▶ Task to complete: Keep the pictures out of the copy and repeat the records exactly.

=== Material for this exercise ===

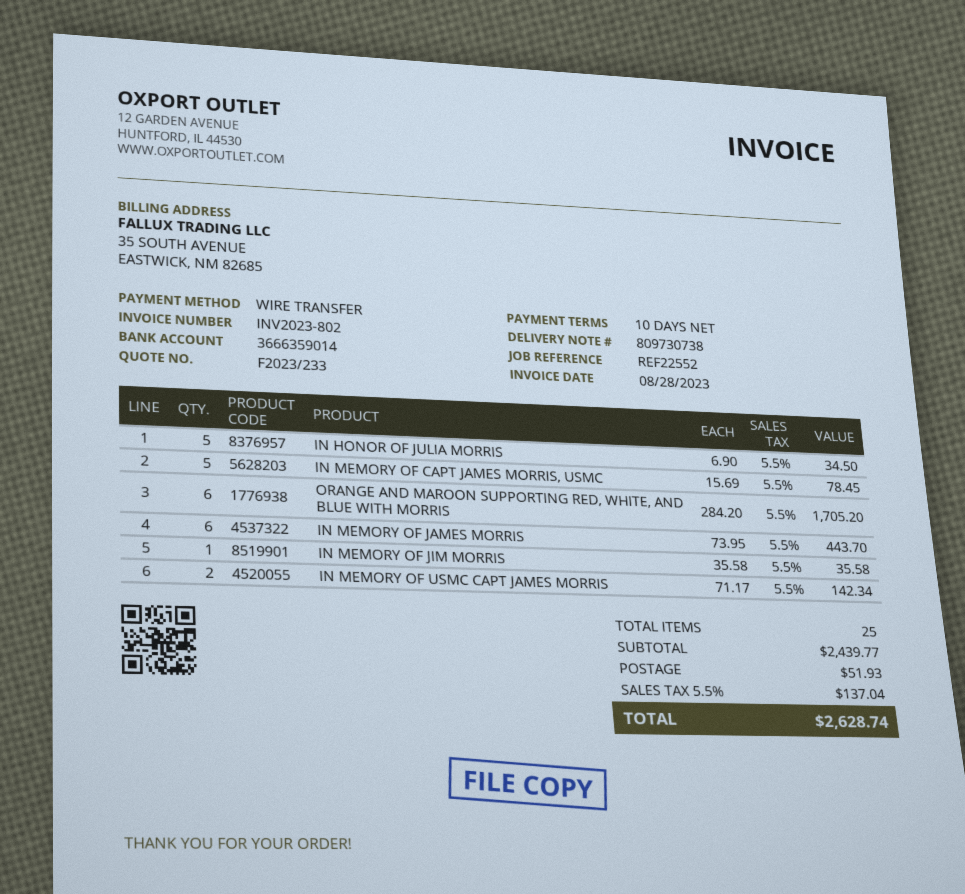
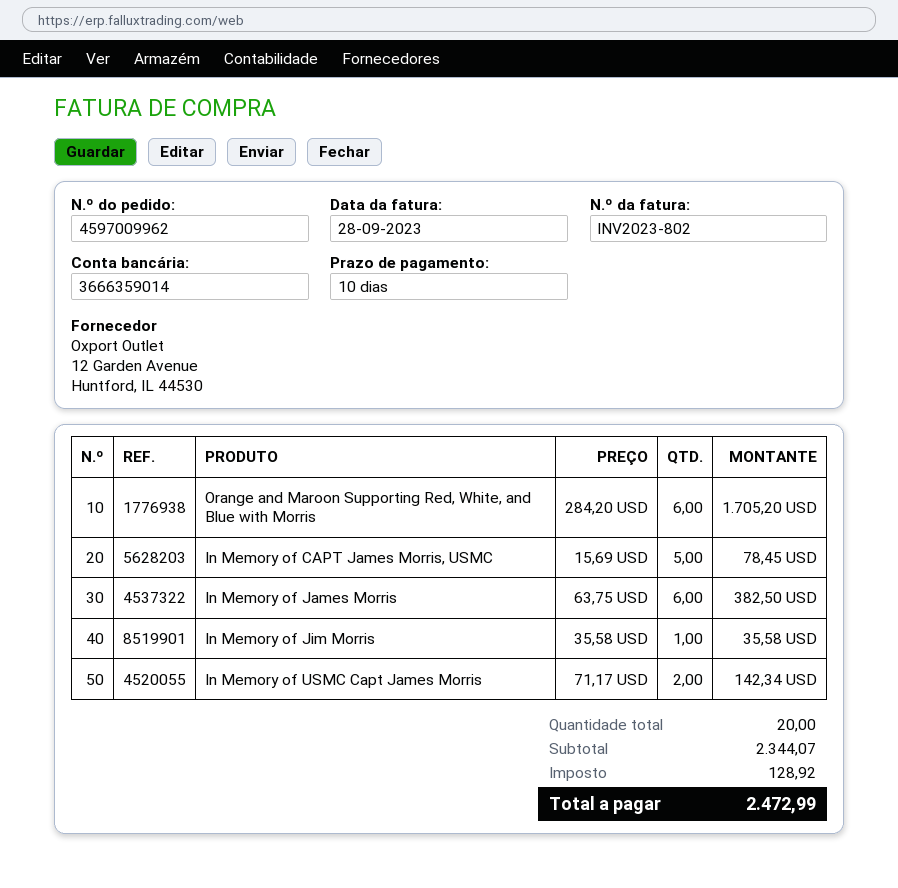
invoice date: 2023-08-28 -> 2023-09-28
IN HONOR OF JULIA MORRIS: 5 x 6.90 = 34.50 -> none
IN MEMORY OF JAMES MORRIS: 6 x 73.95 = 443.70 -> 6 x 63.75 = 382.50
total quantity: 25 -> 20
subtotal: 2439.77 -> 2344.07
shipping: 51.93 -> none
tax: 137.04 -> 128.92
total: 2628.74 -> 2472.99

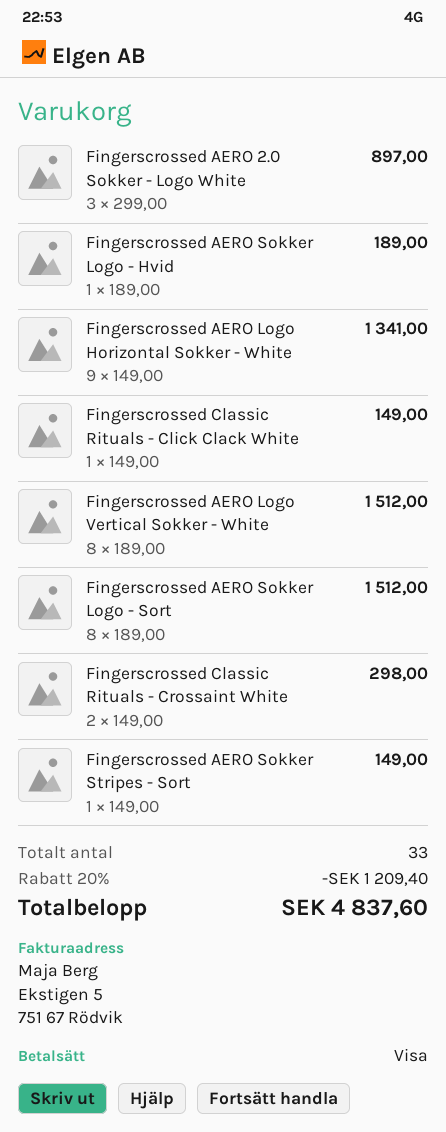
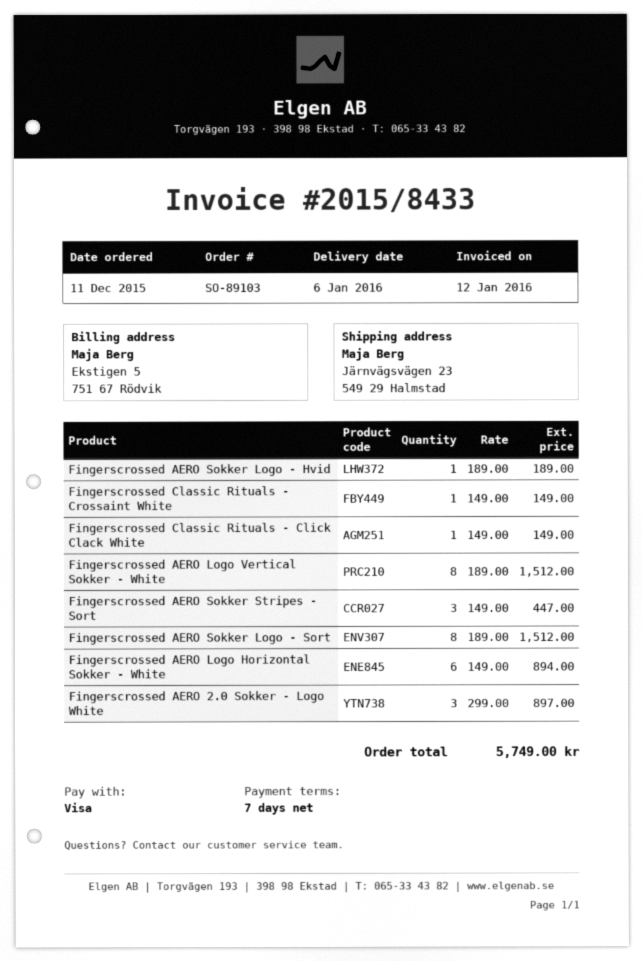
Fingerscrossed AERO Logo Horizontal Sokker - White: 9 x 149.00 = 1341.00 -> 6 x 149.00 = 894.00
Fingerscrossed Classic Rituals - Crossaint White: 2 x 149.00 = 298.00 -> 1 x 149.00 = 149.00
Fingerscrossed AERO Sokker Stripes - Sort: 1 x 149.00 = 149.00 -> 3 x 149.00 = 447.00
discount: 20% = 1209.40 -> none
total: 4837.60 -> 5749.00

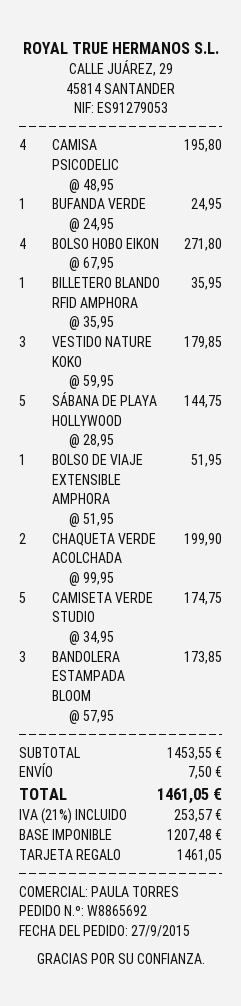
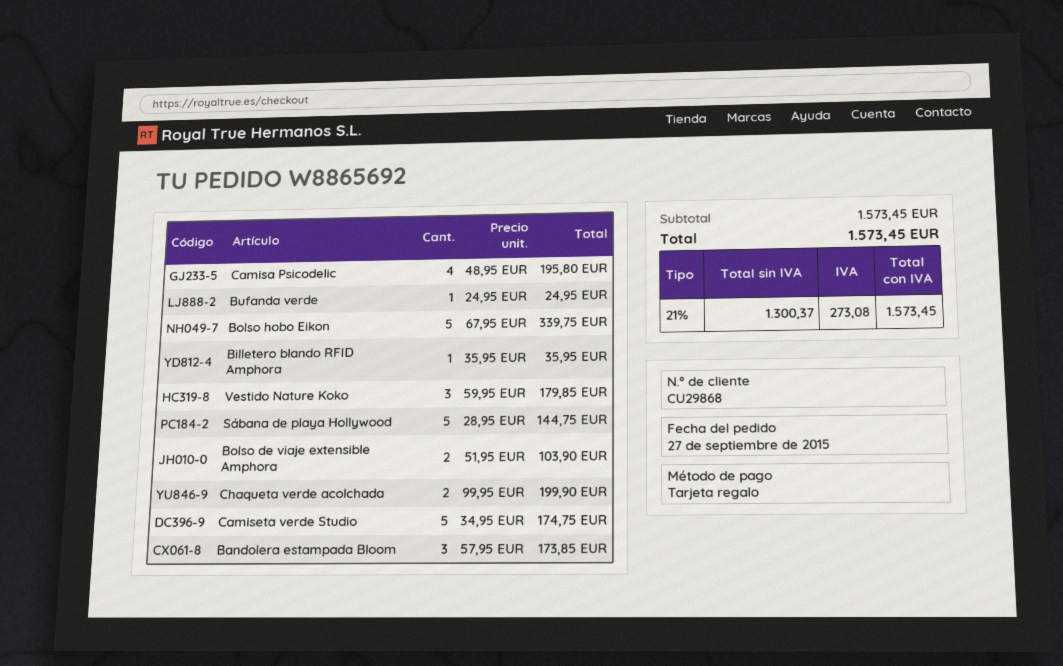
BOLSO HOBO EIKON: 4 x 67.95 = 271.80 -> 5 x 67.95 = 339.75
BOLSO DE VIAJE EXTENSIBLE AMPHORA: 1 x 51.95 = 51.95 -> 2 x 51.95 = 103.90
subtotal: 1453.55 -> 1573.45
shipping: 7.50 -> none
net: 1207.48 -> 1300.37
tax: 21% = 253.57 -> 21% = 273.08
total: 1461.05 -> 1573.45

===

▶ Expected output:
invoice date: 2023-08-28 -> 2023-09-28
IN HONOR OF JULIA MORRIS: 5 x 6.90 = 34.50 -> none
IN MEMORY OF JAMES MORRIS: 6 x 73.95 = 443.70 -> 6 x 63.75 = 382.50
total quantity: 25 -> 20
subtotal: 2439.77 -> 2344.07
shipping: 51.93 -> none
tax: 137.04 -> 128.92
total: 2628.74 -> 2472.99

Fingerscrossed AERO Logo Horizontal Sokker - White: 9 x 149.00 = 1341.00 -> 6 x 149.00 = 894.00
Fingerscrossed Classic Rituals - Crossaint White: 2 x 149.00 = 298.00 -> 1 x 149.00 = 149.00
Fingerscrossed AERO Sokker Stripes - Sort: 1 x 149.00 = 149.00 -> 3 x 149.00 = 447.00
discount: 20% = 1209.40 -> none
total: 4837.60 -> 5749.00

BOLSO HOBO EIKON: 4 x 67.95 = 271.80 -> 5 x 67.95 = 339.75
BOLSO DE VIAJE EXTENSIBLE AMPHORA: 1 x 51.95 = 51.95 -> 2 x 51.95 = 103.90
subtotal: 1453.55 -> 1573.45
shipping: 7.50 -> none
net: 1207.48 -> 1300.37
tax: 21% = 253.57 -> 21% = 273.08
total: 1461.05 -> 1573.45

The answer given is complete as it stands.